Leave out pictures; repeat exactly the lines from the "padding-left: 14px ->" line through the last of the data below.
########
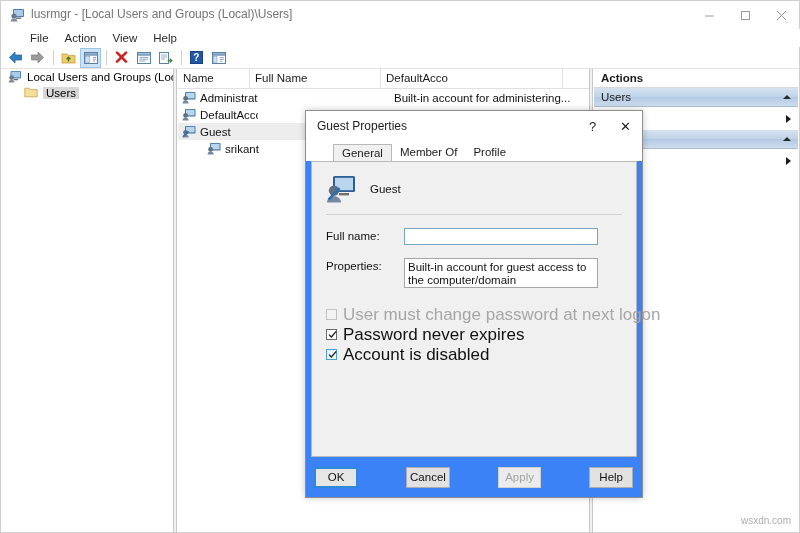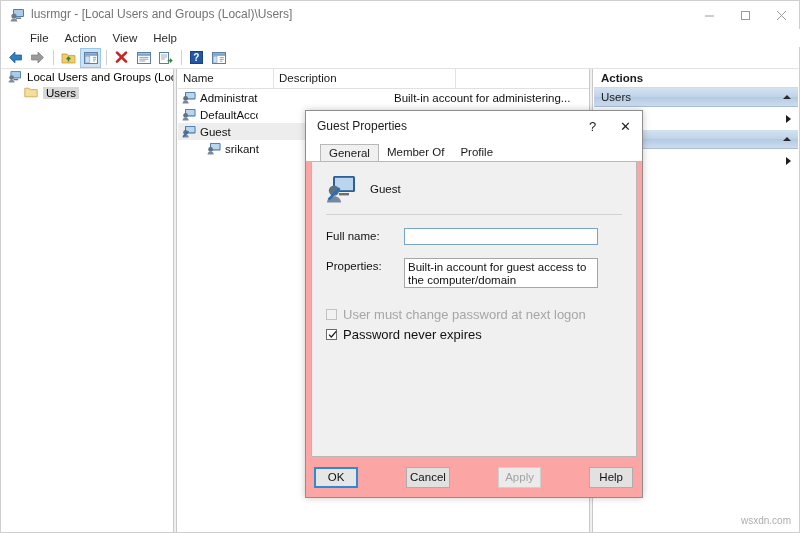"Name" div.lh { width: 96px -> 72px }
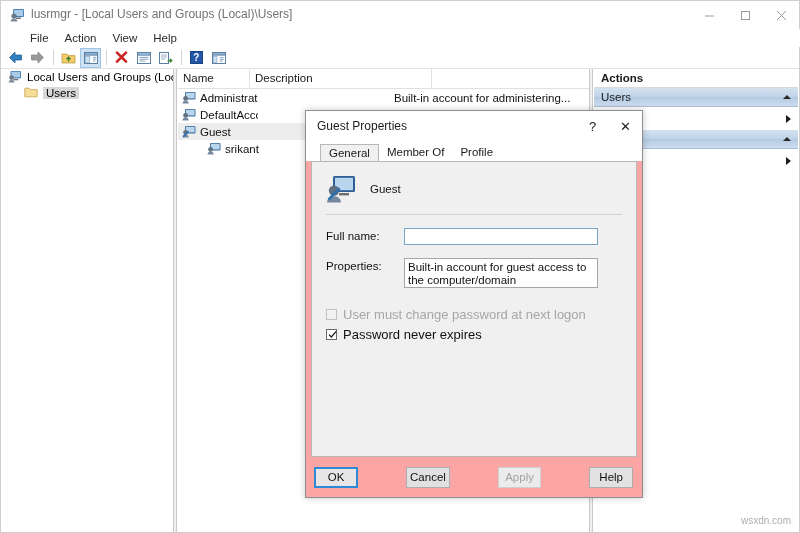"Full Name" div.lh { html: none -> <div>Full Name</div> }
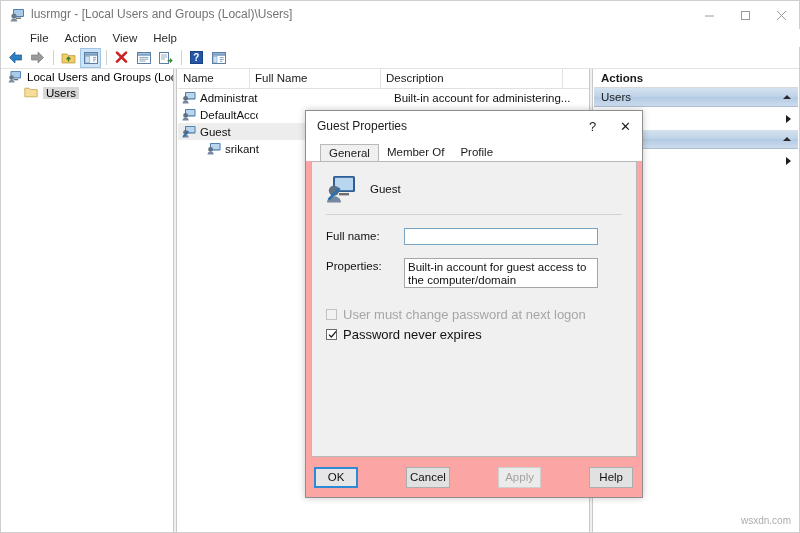"Description" div.lh { text: Description -> DefaultAcco }
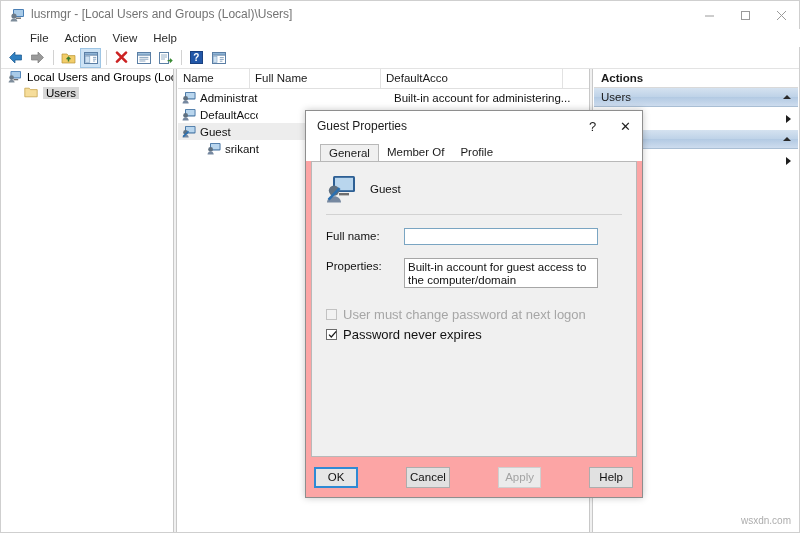"Guest Properties" .dlg { background: #fca5a5 -> #3b82f6 }
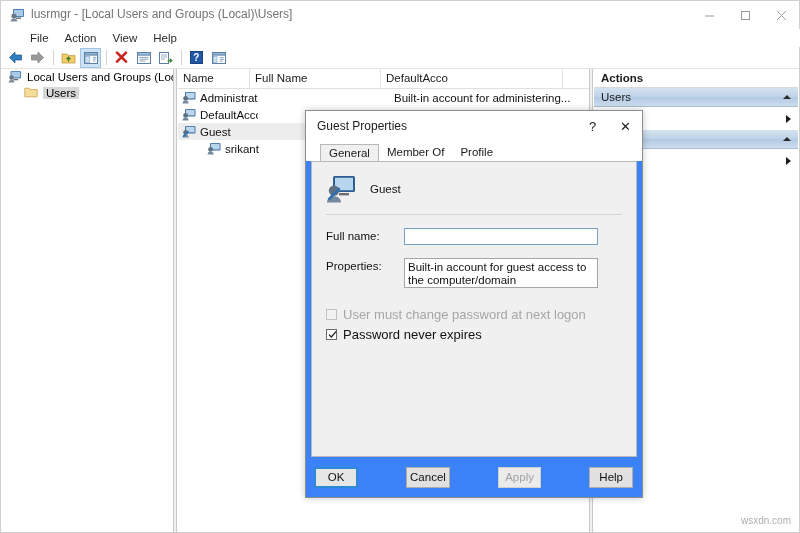"General" .tabstrip { padding-left: 14px -> 27px }
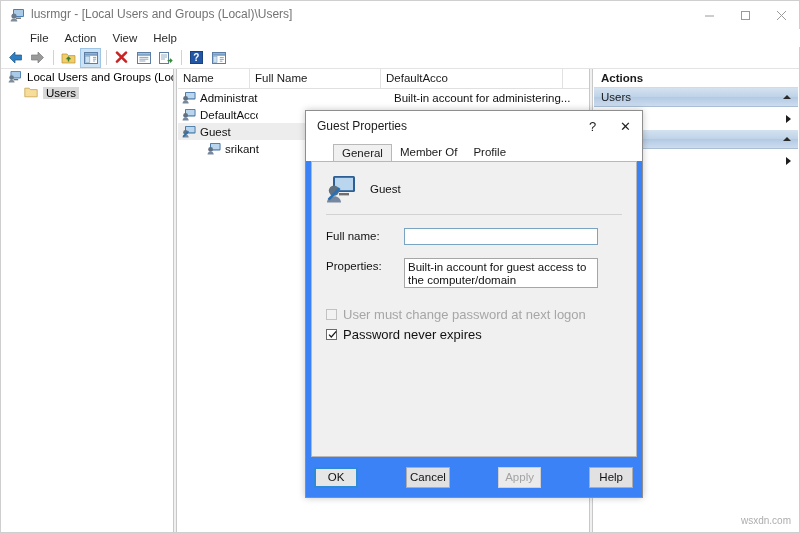"User must change password at" .cbtext { font-size: 13px -> 17px }
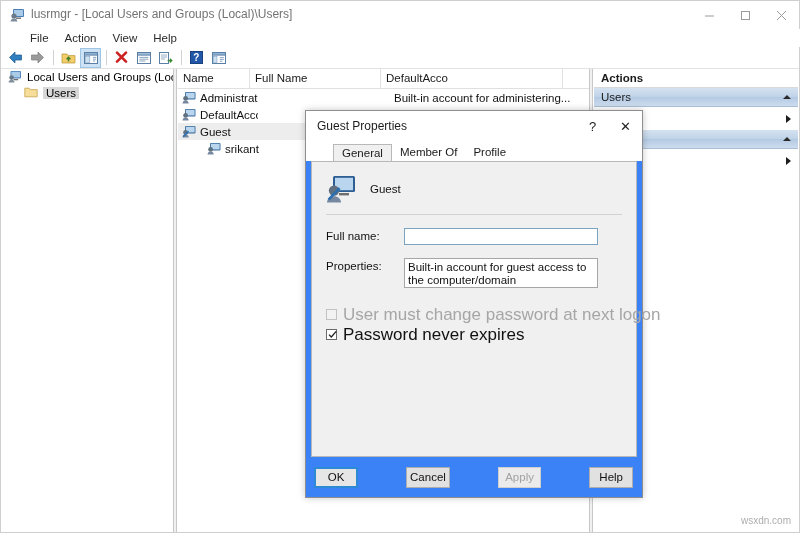"Account is disabled" div.cbrow { html: none -> <div> <span> <span> <svg> <path></path> </svg> </span> </span> <span>Account is disabled</span> </div> }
########
=== Answer to this task ===
"General" .tabstrip { padding-left: 14px -> 27px }
"User must change password at" .cbtext { font-size: 13px -> 17px }
"Account is disabled" div.cbrow { html: none -> <div> <span> <span> <svg> <path></path> </svg> </span> </span> <span>Account is disabled</span> </div> }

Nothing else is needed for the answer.